Até o Ucho Carvalho não aguentou, “volta e meia escuto relatos apaixonados pelo perfume das cicas e me sinto feliz, vingado e compreendido, pelas tantas vezes que apelo a ele, quando falo da minha infância. Faço dele trampolim para voar na minha memória caiçara, mas quase sempre a plateia passa longe de entender o quanto cabe nesse cheiro acre.”

“A cica, a tal palmeirinha de sagu foi muito apreciada no paisagismo brasileiro do início do século 19 e assim virou sinônimo de exotismo daquele francesismo caipira que nossos avós cultivavam nos seus jardins. Mas, para mim, o vigor da lembrança do seu perfume, vem dos jardins da praia de Santos, onde nasci e fui criado. Palmeira elegante, fotogênica, cabe inteira em todos os fundos das fotos de infância, porque não crescem altas, mas largas e de tronco grosso.
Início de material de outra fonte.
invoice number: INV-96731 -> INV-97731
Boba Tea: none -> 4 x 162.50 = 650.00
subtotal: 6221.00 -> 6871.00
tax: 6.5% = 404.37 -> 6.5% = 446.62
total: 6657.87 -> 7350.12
Com o calor das tardes de verão, assim que a chuva cai, ela solta seu cheiro tropical, que embora forte e arrojado, anda lado a lado com a preguiça e a modorra dessa época do ano.

Lembro bem de suas folhas brilhantes refletindo a luz dos postes acesos, de noitinha, na volta pra casa, um bando de crianças apressadas (ficaram na rua até o último minuto de sol) para jantar. Em março, tinha um espetáculo engraçado: o padre passava com seus ajudantes na casa da minha avó e rapavam todas as palmas de uma dessas imensas que se impunha na frente de seu jardim. Levavam para distribuir na porta da igreja no Domingo de Ramos.
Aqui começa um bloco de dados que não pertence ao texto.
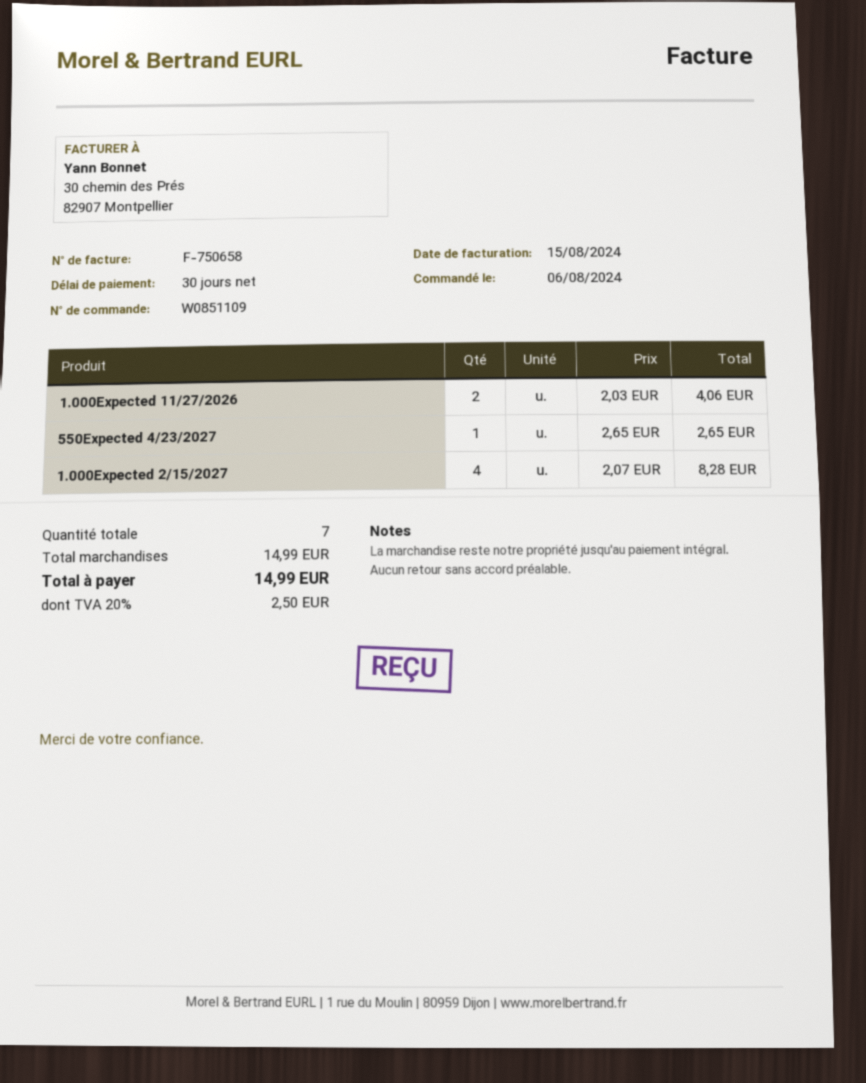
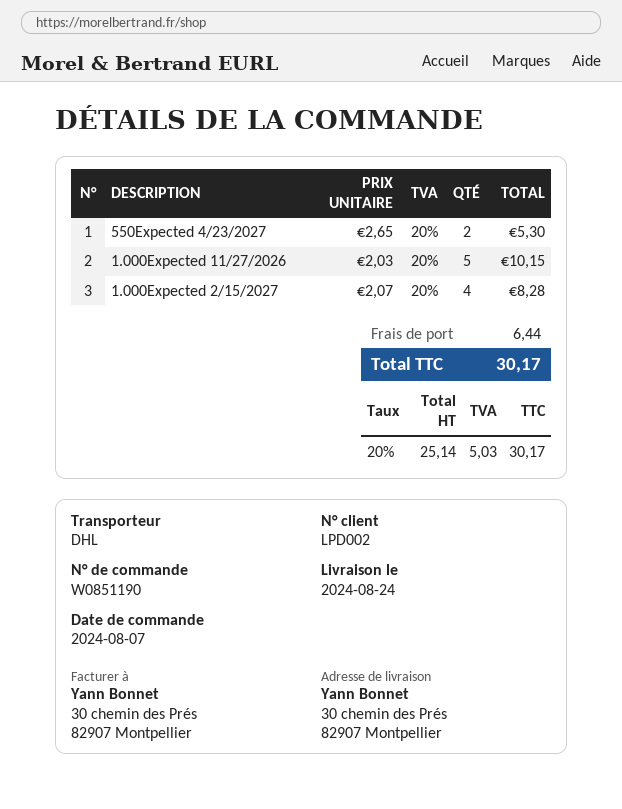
order number: W0851109 -> W0851190
order date: 2024-08-06 -> 2024-08-07
1.000Expected 11/27/2026: 2 x 2.03 = 4.06 -> 5 x 2.03 = 10.15
550Expected 4/23/2027: 1 x 2.65 = 2.65 -> 2 x 2.65 = 5.30
shipping: none -> 6.44
tax: 20% = 2.50 -> 20% = 5.03
total: 14.99 -> 30.17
A missa era divertida, com aquelas pessoas vibrando as palmas pro alto, repetindo os gestos do povaréu na entrada de Jerusalém. Minha avó achava uma glória, mas eu ficava com pena daquelas cicas carecas, meses a fio.”

A Ruth Levy: “Não compro nenhuma fruta sem antes sentir o cheiro. Quando era criança, cheirava a comida antes de pôr na boca, minha mãe ficava brava e dizia que era feio, que as pessoas iam achar que eu estava desconfiando da qualidade. Então, disfarçadamente, eu colocava o garfo na boca e levantava bem pra sentir o cheiro junto…”

Alguém lembrou-se do cheiro de bala de coco ainda quente, sendo puxada… Do perfume Bandit de Piguet que a mãe dela usava. Outra sente “cheiros até demais, conheço lugares e pessoas, livros e roupas tudo só pelo cheiro! Única coisa que gosto que não tem cheiro é a música, mas aí uso meu outro sentido apurado, meus ouvidos de tuberculosa! Coisas de míope!”.

A colunista da Folha, Suzana Herculano-Houzel, na mesma semana que falamos em narizes, nos convidou a testar nossas habilidades olfativas andando de quatro, como os cachorros.

Em algum lugar do mundo experimentaram e deu certo! Temos um belo narigão tal qual o deles. É somente requentar e usar! E aqui para nós o segredo das cicas é que são para lá de sexies!